L’ ipogeo etrusco – Si ritiene ormai, che il travisamento della vera natura di questo ipogeo sia arrivato al limite della immaginazione da parte di chicchessia, tanto da non poter trovare ulteriori supporti, o indebolire le attuali ragioni a sostegno del mausoleo etrusco. Tutto però, deve ancora avere una validazione istituzionale per affermare che quell’ipogeo sia effettivamente un sepolcro così architettonicamente scavato nella viva roccia. Naturalmente lo stesso concetto vale per la decantata zecca del Principato di Piombino. Su quest’ ultima ipotesi non vi è pressoché null’ altro da dire, oltre a quel poco che è stato detto; ma che proprio per questo, insistere ancora probabilmente non convincerebbe neppure le stesse persone che lo propongono. Non resta quindi da valutare quale peso abbiano gli argomenti contrari alle posizioni assunte a favore del sepolcro. Cos’altro vi sarebbe da dire, infatti, per disconoscere la natura di sepolcro etrusco a cui quel luogo è stato dedicato? La disamina contraria all’interpretazione dell’architettura sotterranea come tomba etrusca è stata recentemente fatta da un insigne cattedratico di etruscologia. Non resta, quindi, che valutare la consistenza degli argomenti trattati.
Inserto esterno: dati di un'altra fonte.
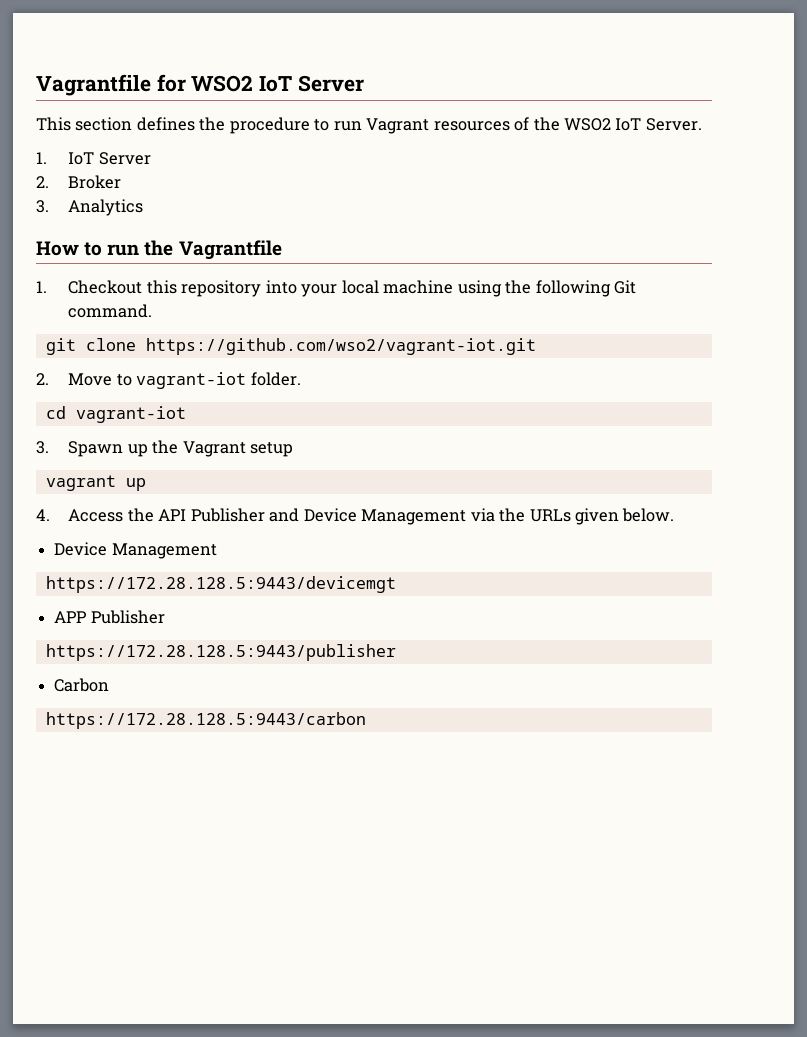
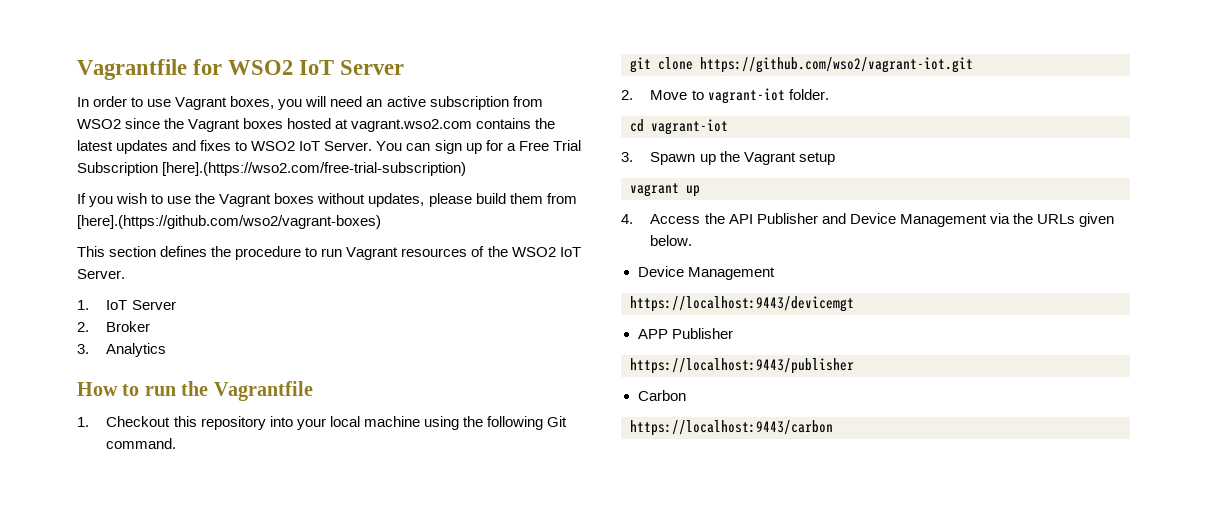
+ In order to use Vagrant boxes, you will need an active subscription from WSO2 since the Vagrant boxes hosted at vagrant.wso2.com contains the latest updates and fixes to WSO2 IoT Server. You can sign up for a Free Trial Subscription [here].(https://wso2.com/free-trial-subscription)
+ If you wish to use the Vagrant boxes without updates, please build them from [here].(https://github.com/wso2/vagrant-boxes)
- https://172.28.128.5:9443/devicemgt
+ https://localhost:9443/devicemgt
- https://172.28.128.5:9443/publisher
+ https://localhost:9443/publisher
- https://172.28.128.5:9443/carbon
+ https://localhost:9443/carbon

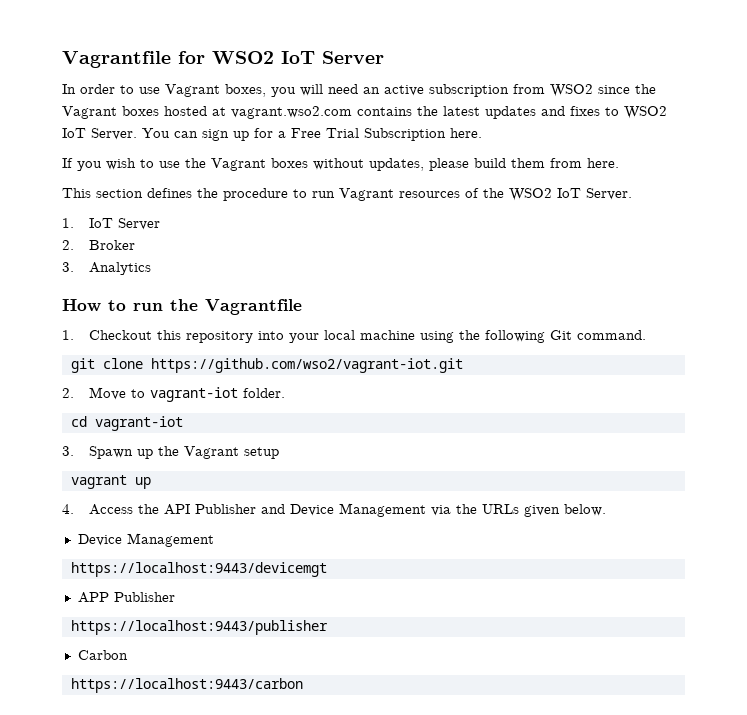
- You can sign up for a Free Trial Subscription [here].(https://wso2.com/free-trial-subscription)
+ You can sign up for a Free Trial Subscription here.
- If you wish to use the Vagrant boxes without updates, please build them from [here].(https://github.com/wso2/vagrant-boxes)
+ If you wish to use the Vagrant boxes without updates, please build them from here.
Pareri professionali – Prendiamo allora in considerazione le ultime verità apparse in un ampio resoconto di un insigne e etruscologo toscano, apparso nella rivista di storia dell’Isola d’ Elba : “Lo scoglio” del III quadrimestre 2016, che per la vita professionale dedicata alla ricerca della verifica dei reperti dell’antica Etruria sicuramente possiede esuberante esperienza e conoscenza per esprimere il suo autorevole parere sulla contestata questione dell’ipogeo di Marciana. Si parla infatti, del Prof. Luigi Donati, già ordinario di etruscologia presso l’Ateneo fiorentino nonché attuale Segretario generale del prestigioso Istituto di Studi Etruschi. Egli non crede che l’ipogeo cruciforme di Marciana sia una tomba etrusca. Ma contrariamente a quanto ci si attendeva da uno scienziato come lui, i suoi argomenti si rivelano diciamo…. poco convincenti, e pertanto abbastanza confutabili. Questa inconsistenza dimostrativa non poggia a sua volta sulle teorie di chi la critica, anche perché sarebbe presunzione ritenere di conoscere l’archeologia etrusca meglio del Prof. Donati. Le argomentazioni del Professore sono invece, facilmente confutabili da parte di chicchessia, solo facendo riferimento per archeologia comparata, ad altre situazioni analoghe e ripetitive ufficialmente classificate e confrontabili con quelle dell’ ipogeo di Marciana. Ciò consente infatti, di rendersi conto della singolarità di prese di posizioni alquanto fragili da non far evincere quale condivisibile spiegazione sottenda il parere espresso dall’ illustre cattedratico.
In teoria…… – Se come si suol dire, “Mille teorie non valgono un fatto”, è agevole rispondere proprio con il fatto che altrove i medesimi dettagli hanno consolidate e ufficiali spiegazioni diverse. Vediamo ora di cosa si tratta.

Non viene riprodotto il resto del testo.